2005 Salt Lake City Annual Meeting (October 16–19, 2005)

Paper No. 3
Presentation Time: 2:20 PM


FOGG, Graham E., Land, Air and Water Resources Department, Univ California, 1 Shields Ave, Davis, CA 95616-5270, gefogg@ucdavis.edu

Most groundwater that is used for public drinking water supply is older than ~50 yrs, but in North America most contaminant sources are younger than ~50 yrs. This, together with short-term monitoring data and modeling analyses suggest that groundwater quality in many basins may be on a long (decades to centuries), difficult to measure decline. The modeling analyses indicate that natural mixing phenomena due to heterogeneity and transient conditions tend to produce very large ranges in groundwater ages within individual water samples, whether obtained from a long screened interval or from a point in the aquifer system. This in turn suggests that recent data hinting at declining groundwater quality may merely represent the early phases of very long-term trends. In other words, if regional groundwater quality in a typical basin is indeed worsening, one might anticipate that the trend will be very gradual, potentially extending decades to a century or more, and possibly irreversible during that time. The above characteristics of regional groundwater quality change are reminiscent of the phenomenon of “creeping normalcy,” which was used by Diamond [2004] in explaining how some past civilizations have destroyed ecosystems upon which they depended, without ever foreseeing the problems in time to change course.
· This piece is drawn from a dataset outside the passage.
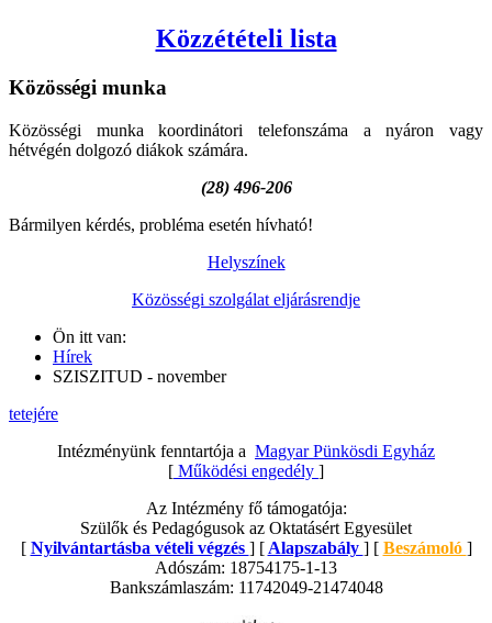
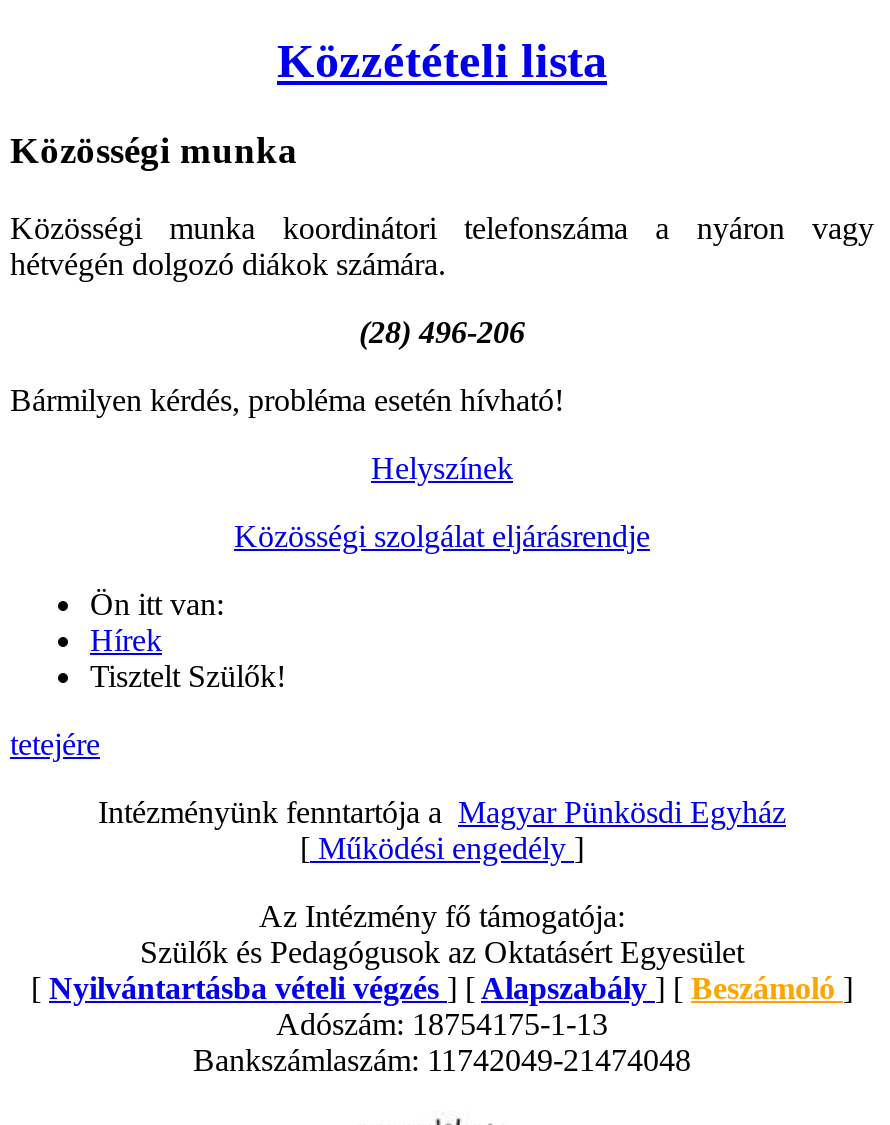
[53,367,226,386] SZISZITUD - november -> [90,659,286,693] Tisztelt Szülők!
Despite the seriousness of the groundwater quality sustainability issue, the needed monitoring and research have barely even begun. Few monitoring studies last more than a decade, and basin-scale, long-term groundwater quality modeling analysis is rarely done. Moreover, the foundation of research and methods needed to conduct such analysis needs immediate attention. A possible research agenda will be discussed.